◆ **What to do**:
From the data below, copy exactly the lines that lie between the one holding "NÃO SÓCIO PCT" and the one holding "Engraved Champagne Flute", including both, and nothing more.

##### Extracted records #####

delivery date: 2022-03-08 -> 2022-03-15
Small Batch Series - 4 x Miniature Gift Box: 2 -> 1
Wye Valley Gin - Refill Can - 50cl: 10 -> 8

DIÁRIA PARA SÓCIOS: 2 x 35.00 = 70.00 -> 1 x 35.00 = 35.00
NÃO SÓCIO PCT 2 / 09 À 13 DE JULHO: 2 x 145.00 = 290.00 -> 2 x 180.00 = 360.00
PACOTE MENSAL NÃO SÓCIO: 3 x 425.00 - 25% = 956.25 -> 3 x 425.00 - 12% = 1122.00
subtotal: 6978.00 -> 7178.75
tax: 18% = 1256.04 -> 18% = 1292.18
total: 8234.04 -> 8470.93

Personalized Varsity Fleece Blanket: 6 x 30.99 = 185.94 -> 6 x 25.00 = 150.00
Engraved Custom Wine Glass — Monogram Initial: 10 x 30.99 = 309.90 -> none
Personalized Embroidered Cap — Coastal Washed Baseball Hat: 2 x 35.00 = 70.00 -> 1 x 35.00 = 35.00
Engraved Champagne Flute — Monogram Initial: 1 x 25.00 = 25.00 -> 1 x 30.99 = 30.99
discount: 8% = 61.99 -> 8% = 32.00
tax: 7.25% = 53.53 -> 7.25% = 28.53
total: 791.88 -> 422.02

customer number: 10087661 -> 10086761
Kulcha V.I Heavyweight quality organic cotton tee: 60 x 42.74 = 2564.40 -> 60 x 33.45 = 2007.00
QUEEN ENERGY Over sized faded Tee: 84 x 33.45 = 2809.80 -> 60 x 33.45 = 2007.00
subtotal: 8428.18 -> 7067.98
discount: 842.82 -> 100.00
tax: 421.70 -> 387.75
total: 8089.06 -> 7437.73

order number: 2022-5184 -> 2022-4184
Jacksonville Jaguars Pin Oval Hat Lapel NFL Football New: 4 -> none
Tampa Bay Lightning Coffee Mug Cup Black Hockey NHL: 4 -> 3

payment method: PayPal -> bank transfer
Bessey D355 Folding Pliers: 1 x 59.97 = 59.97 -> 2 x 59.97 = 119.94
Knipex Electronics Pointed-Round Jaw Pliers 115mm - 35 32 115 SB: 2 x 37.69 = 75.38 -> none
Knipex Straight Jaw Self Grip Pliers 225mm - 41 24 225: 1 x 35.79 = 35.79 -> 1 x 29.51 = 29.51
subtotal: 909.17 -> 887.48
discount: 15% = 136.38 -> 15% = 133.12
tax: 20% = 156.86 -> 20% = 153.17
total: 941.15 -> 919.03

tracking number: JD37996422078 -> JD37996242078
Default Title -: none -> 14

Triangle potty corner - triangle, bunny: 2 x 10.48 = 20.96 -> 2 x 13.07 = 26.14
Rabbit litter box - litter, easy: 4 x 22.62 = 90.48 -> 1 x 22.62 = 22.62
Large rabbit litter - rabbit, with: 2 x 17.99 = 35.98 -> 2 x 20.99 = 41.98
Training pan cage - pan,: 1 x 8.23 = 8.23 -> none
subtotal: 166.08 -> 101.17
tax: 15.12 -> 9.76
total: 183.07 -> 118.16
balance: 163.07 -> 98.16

#####

◆ **Response**:
NÃO SÓCIO PCT 2 / 09 À 13 DE JULHO: 2 x 145.00 = 290.00 -> 2 x 180.00 = 360.00
PACOTE MENSAL NÃO SÓCIO: 3 x 425.00 - 25% = 956.25 -> 3 x 425.00 - 12% = 1122.00
subtotal: 6978.00 -> 7178.75
tax: 18% = 1256.04 -> 18% = 1292.18
total: 8234.04 -> 8470.93

Personalized Varsity Fleece Blanket: 6 x 30.99 = 185.94 -> 6 x 25.00 = 150.00
Engraved Custom Wine Glass — Monogram Initial: 10 x 30.99 = 309.90 -> none
Personalized Embroidered Cap — Coastal Washed Baseball Hat: 2 x 35.00 = 70.00 -> 1 x 35.00 = 35.00
Engraved Champagne Flute — Monogram Initial: 1 x 25.00 = 25.00 -> 1 x 30.99 = 30.99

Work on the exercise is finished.